在神经退行性痴呆(NDs)中,如朊病毒病、阿尔茨海默病(AD)和额颞叶变性(FTLD),蛋白质错误折叠导致蛋白质聚集体在组织中沉积,进而引发神经炎症和神经退行性变。脑脊液(CSF)生物标志物有可能反映不同临床病理亚型和疾病阶段的这些现象的不同方面。
我们使用经过验证的商业 ELISA 检测试剂盒,研究了朊病毒病亚型(n=101)、AD(n=40)、FTLD 的临床病理亚组(n=72)和对照组(n=40)的 CSF 神经胶质标志物,即壳三糖苷酶 1(CHIT1)、壳多糖酶 3 样蛋白 1(YKL-40)和神经胶质纤维酸性蛋白(GFAP)。我们探讨了神经胶质生物标志物水平与疾病变量和神经退行性 CSF 生物标志物的相关性,并评估了它们的诊断准确性。还分析了 CHIT1 rs3831317 多态性位点的基因型。

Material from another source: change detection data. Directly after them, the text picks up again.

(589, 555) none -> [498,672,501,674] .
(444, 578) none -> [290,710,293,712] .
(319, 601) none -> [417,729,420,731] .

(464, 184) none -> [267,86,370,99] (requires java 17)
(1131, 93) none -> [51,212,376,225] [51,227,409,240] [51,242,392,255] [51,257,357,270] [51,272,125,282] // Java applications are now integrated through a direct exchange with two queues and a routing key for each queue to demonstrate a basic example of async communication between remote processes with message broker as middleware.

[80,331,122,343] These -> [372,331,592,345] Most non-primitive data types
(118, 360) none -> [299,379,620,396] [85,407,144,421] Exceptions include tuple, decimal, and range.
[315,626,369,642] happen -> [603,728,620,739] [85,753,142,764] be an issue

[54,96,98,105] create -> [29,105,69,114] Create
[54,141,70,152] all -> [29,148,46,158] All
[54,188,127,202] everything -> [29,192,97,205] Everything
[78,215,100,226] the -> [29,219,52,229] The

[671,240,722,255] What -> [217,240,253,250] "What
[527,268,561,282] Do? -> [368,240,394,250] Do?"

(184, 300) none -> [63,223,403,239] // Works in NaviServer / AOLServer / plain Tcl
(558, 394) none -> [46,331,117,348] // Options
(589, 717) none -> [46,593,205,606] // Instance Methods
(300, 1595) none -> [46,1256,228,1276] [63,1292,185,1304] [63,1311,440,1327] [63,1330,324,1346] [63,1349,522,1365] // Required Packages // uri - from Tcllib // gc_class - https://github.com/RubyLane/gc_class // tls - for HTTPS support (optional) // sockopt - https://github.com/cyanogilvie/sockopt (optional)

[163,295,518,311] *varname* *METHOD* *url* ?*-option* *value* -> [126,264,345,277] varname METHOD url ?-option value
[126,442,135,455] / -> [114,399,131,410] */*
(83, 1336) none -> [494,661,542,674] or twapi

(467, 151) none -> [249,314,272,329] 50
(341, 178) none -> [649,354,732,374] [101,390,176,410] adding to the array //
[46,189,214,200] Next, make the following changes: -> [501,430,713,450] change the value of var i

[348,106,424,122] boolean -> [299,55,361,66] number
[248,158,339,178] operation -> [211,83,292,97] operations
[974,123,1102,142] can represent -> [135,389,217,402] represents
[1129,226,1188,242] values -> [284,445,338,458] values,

与对照组相比,每个 NDs 组的 CHIT1、YKL-40 和 GFAP 水平均升高,朊病毒病与 AD 或 FTLD 之间的差异仅限于 YKL-40,前者组的 YKL-40 水平更高。在 FTLD 和对照组中,CHIT1 水平在 24 碱基对重复(rs3831317)的 CHIT1 杂合子和纯合子中均降低,但在 AD 和朊病毒病中这种效应不明显。根据分子亚组进行分层后,我们证明了(i)与其他疾病亚型相比,Creutzfeldt-Jakob 病 VV2 中所有神经胶质标志物均上调,(ii)FTLD 中 TAU 和 TDP43 病理之间的 CHIT1 水平差异,以及(iii)与无肌萎缩侧索硬化症(ALS)的 FTLD 相比,FTLD 中 YKL-40 的显著增加。在朊病毒病中,神经胶质标志物与疾病阶段相关,并且在格斯特曼-施特劳斯勒-谢因克病的一个前症状病例中已经升高。关于诊断价值,YKL-40 是唯一一种在区分对照组和 NDs 方面具有中等准确性的神经胶质标志物。
NDs 具有相似的 CSF 特征,其特征为 CSF CHIT1、YKL-40 和 GFAP 水平升高,这可能反映了对蛋白质错误折叠和聚集的共同神经炎症反应。神经炎症 CSF 神经胶质标志物具有有限的诊断价值,但具有监测 NDs 的临床和可能的临床前阶段的一些潜力。